At that time, national elections as we know it did not exist in Haiti. Elections were simply a continuation of military system under which the country is governed. In order to consolidate his power, the new president began to arrest potential and perceived, sometimes imaginary political opponents and/or their family members. By the end of April there were at least 200 of Haiti's most privileged people in the PENITENCIER NATIONAL. All of them were arrested without a warrant and no evidence that they were conspiring against the government. The chief of police CHARLES OSCAR ETIENNE had received an ordinance from his boss (Vilbrun G .Sam) that he should kill all the prisoners if any one tried to overthrow the regime.
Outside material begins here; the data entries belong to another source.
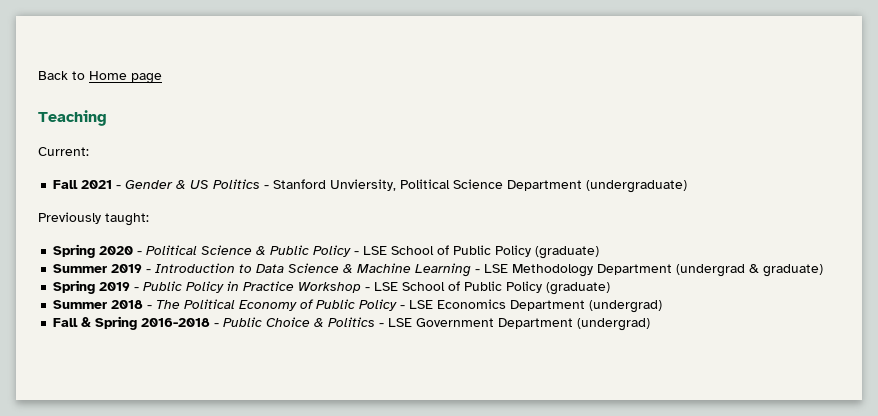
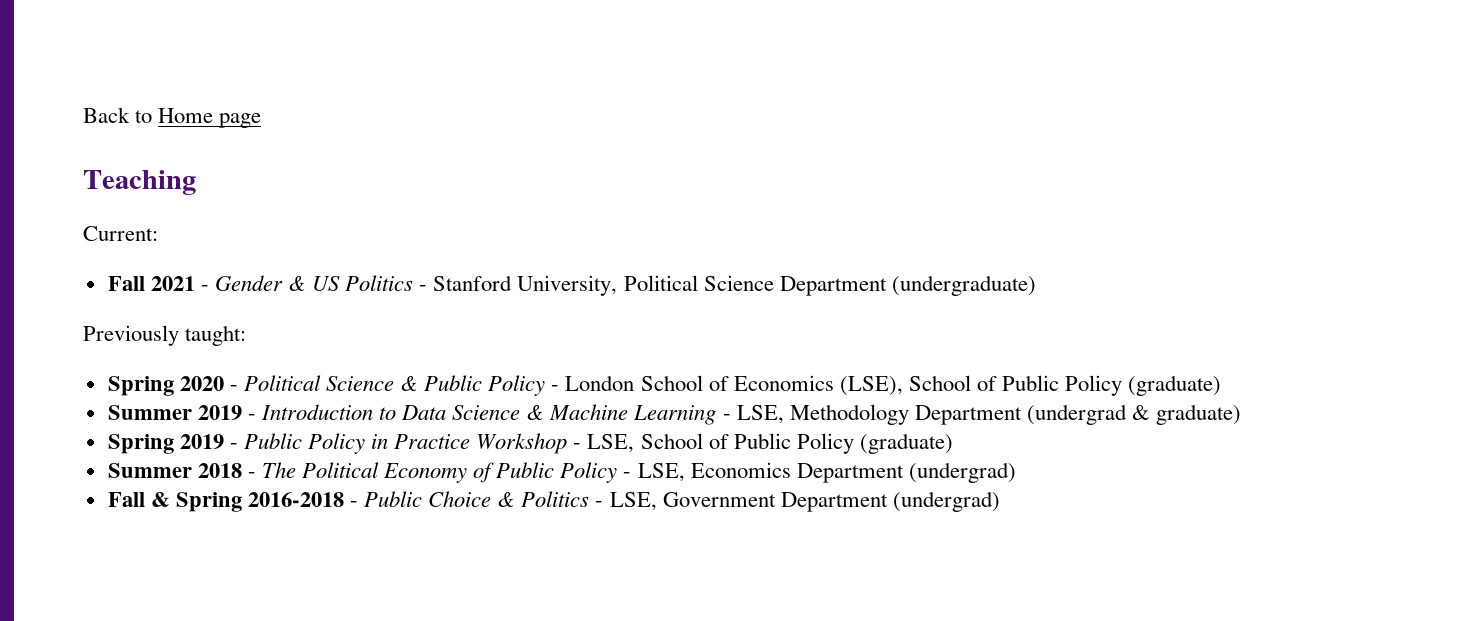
- Fall 2021 - Gender & US Politics - Stanford Unviersity, Political Science Department (undergraduate)
+ Fall 2021 - Gender & US Politics - Stanford University, Political Science Department (undergraduate)
- Spring 2020 - Political Science & Public Policy - LSE School of Public Policy (graduate)
+ Spring 2020 - Political Science & Public Policy - London School of Economics (LSE), School of Public Policy (graduate)
- Summer 2019 - Introduction to Data Science & Machine Learning - LSE Methodology Department (undergrad & graduate)
+ Summer 2019 - Introduction to Data Science & Machine Learning - LSE, Methodology Department (undergrad & graduate)
- Spring 2019 - Public Policy in Practice Workshop - LSE School of Public Policy (graduate)
+ Spring 2019 - Public Policy in Practice Workshop - LSE, School of Public Policy (graduate)
- Summer 2018 - The Political Economy of Public Policy - LSE Economics Department (undergrad)
+ Summer 2018 - The Political Economy of Public Policy - LSE, Economics Department (undergrad)
- Fall & Spring 2016-2018 - Public Choice & Politics - LSE Government Department (undergrad)
+ Fall & Spring 2016-2018 - Public Choice & Politics - LSE, Government Department (undergrad)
On the morning of July 27th 1915, before dawn someone shot Sam in the leg. Panicking he crossed over to the French Embassy next to the Palais National. As soon as the news of the shooting reached ETIENNE, he orderered the massacre of all political prisoners. The Haitian people were outraged and killed him by setting his body on fire. By 6:00 PM the people were in front of the French embassy requesting Sam's release.

The following day, after the funeral of the political prisoners, people entered the embassy, took Vilbrun G. Sam and killed him, and dismembered his body. The crowd paraded the streets of the capital with portions of his body. On the same night THE MARINES landed in Port-au-Prince to protect American and foreign interests.